When you see this, I’m already dead. But I want to tell you things about my life I never took the time to tell you. I’ve been reading a lot of philosophy. Its bullshit, mostly. But useful bullshit. It puts your life in perspective. It teaches you to think about yourself realistically. Most people walk around clutching their religion to help themselves feel important or they spend their lives angrily pushing it away to help themselves feel important.

We aren’t important. But we have importance. We can do important things.

This isn’t what I want to tell you. I’m getting tired and I’m afraid I’ll leave something out. Something you will need to know. You’re so smart. You’ll figure it out.

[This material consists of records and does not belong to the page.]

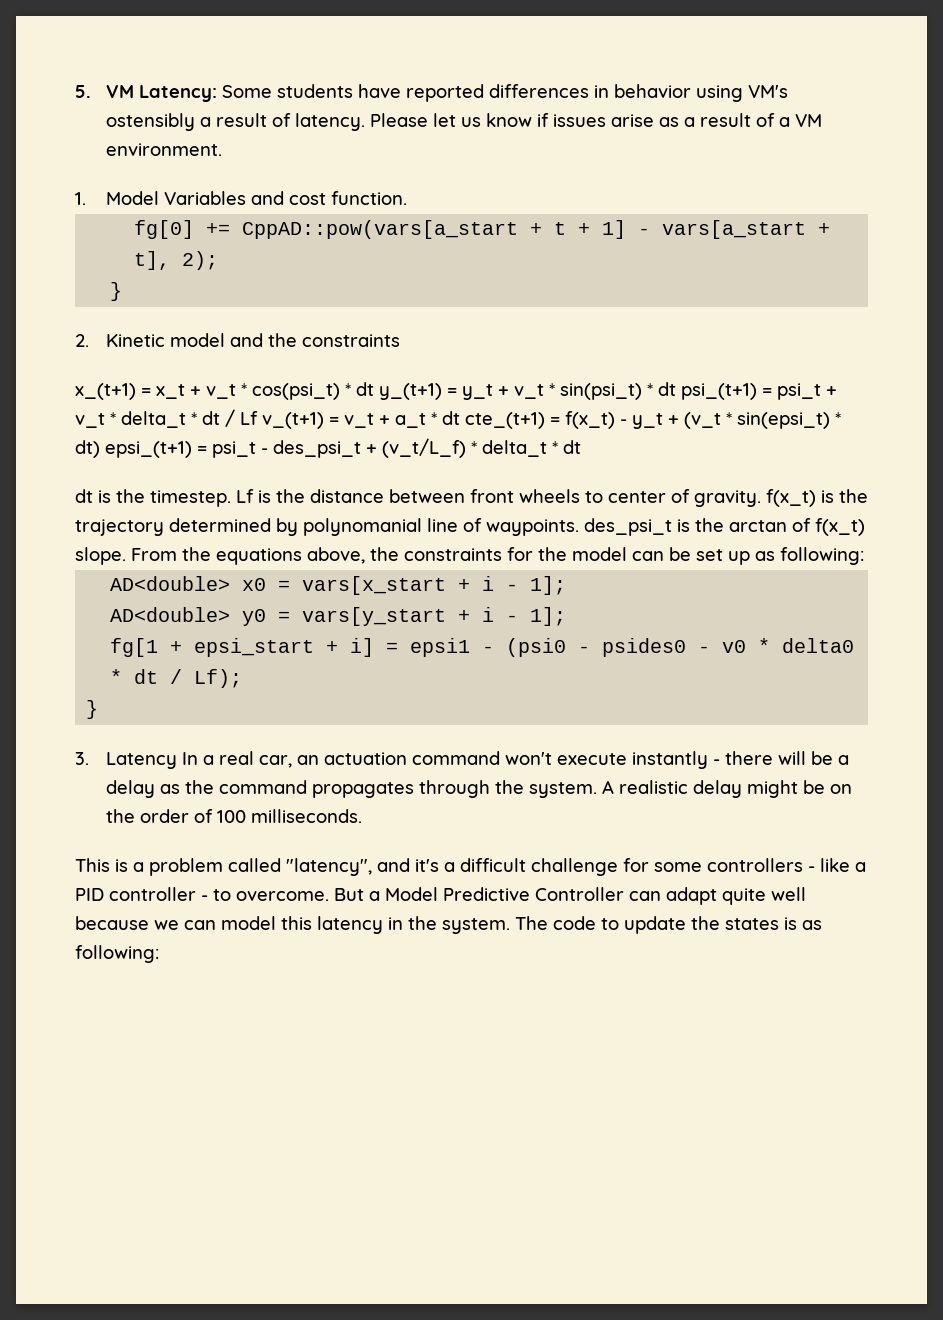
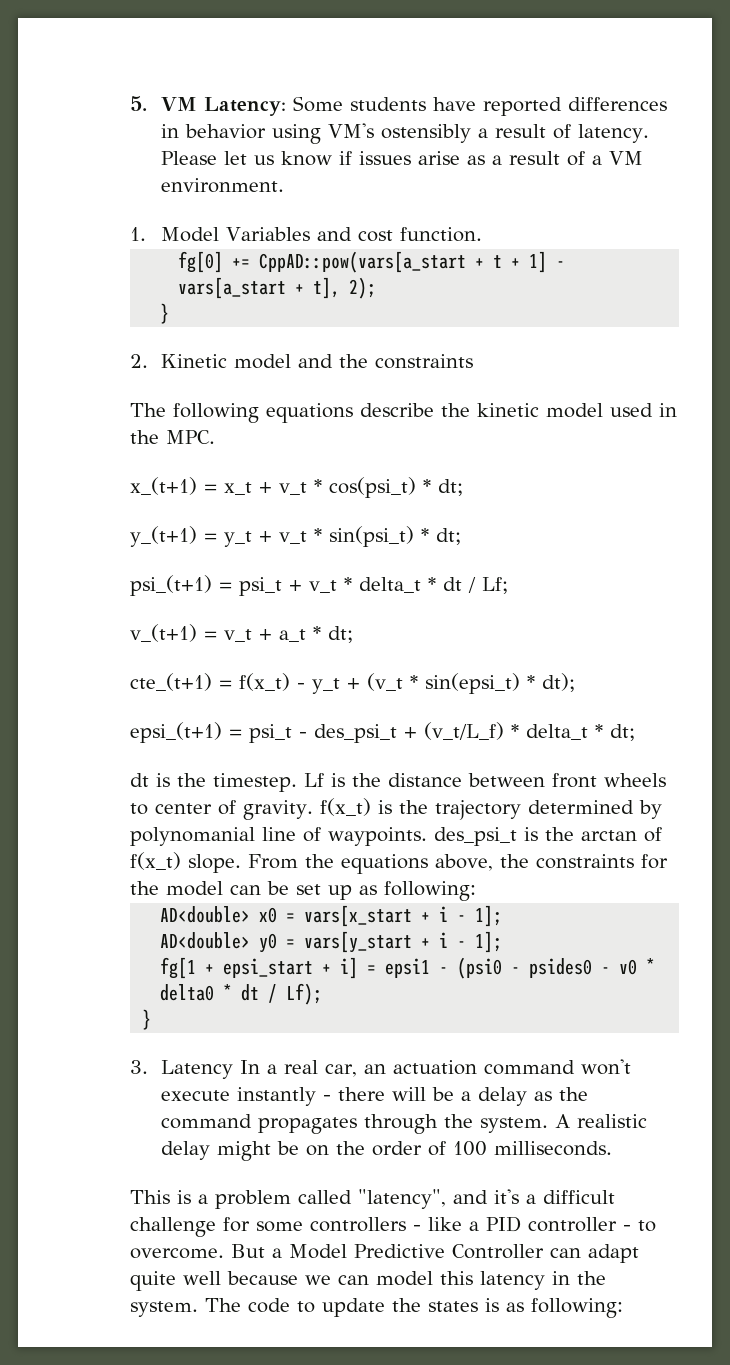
+ The following equations describe the kinetic model used in the MPC.
- x_(t+1) = x_t + v_t * cos(psi_t) * dt y_(t+1) = y_t + v_t * sin(psi_t) * dt psi_(t+1) = psi_t + v_t * delta_t * dt / Lf v_(t+1) = v_t + a_t * dt cte_(t+1) = f(x_t) - y_t + (v_t * sin(epsi_t) * dt) epsi_(t+1) = psi_t - des_psi_t + (v_t/L_f) * delta_t * dt
+ x_(t+1) = x_t + v_t * cos(psi_t) * dt;
+ y_(t+1) = y_t + v_t * sin(psi_t) * dt;
+ psi_(t+1) = psi_t + v_t * delta_t * dt / Lf;
+ v_(t+1) = v_t + a_t * dt;
+ cte_(t+1) = f(x_t) - y_t + (v_t * sin(epsi_t) * dt);
+ epsi_(t+1) = psi_t - des_psi_t + (v_t/L_f) * delta_t * dt;

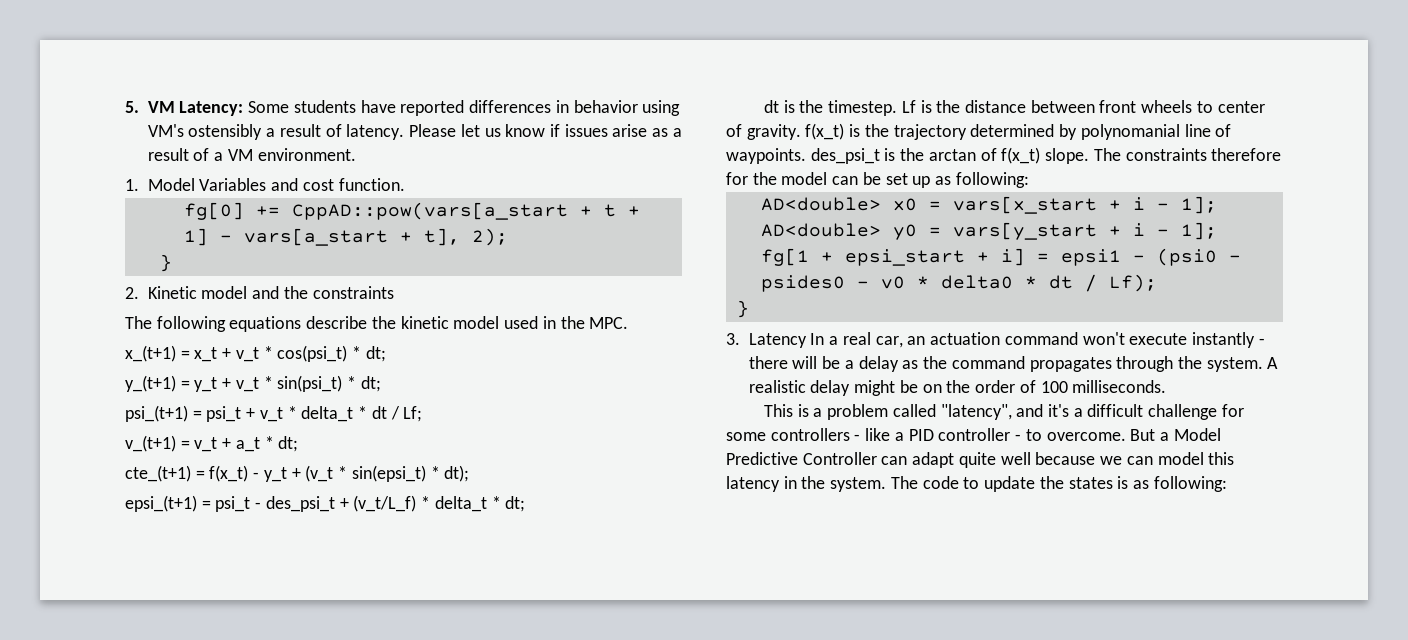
- From the equations above, the constraints for the model can be set up as following:
+ The constraints therefore for the model can be set up as following:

None of them are alike. Each of them has a different story, a different need. Treat them individually. Get to know them. They won’t always tell you what they need. They won’t usually know. Take the time to figure it out.

Every one of them has fallen such a long way. Every one of them has been marked by that fall. Just be the kind person you already are. The rest will be okay.

I’m getting tired. I need to rest. I’ve written a lot of notes to help you figure it out. It is powerful, terrifying work. It is necessary.

I wish I could see you. Tell you these things.

How we used to sit on the porch and watch the night sky. All those shooting stars you tried to wish magic out of. So many times you wanted them to be ghost angel of your mother. I told you they weren’t actually stars or your mother but leftover bits of iron from the leftover universe, which was something even better than magic. We were both wrong.

Regrets.

Now I’m dead, and it is what it is. I just need to say it again.

Every day you made a special place for me and I made a special place for you. Keep carrying me there. But don’t stop with me. Open yourself up. Break yourself open.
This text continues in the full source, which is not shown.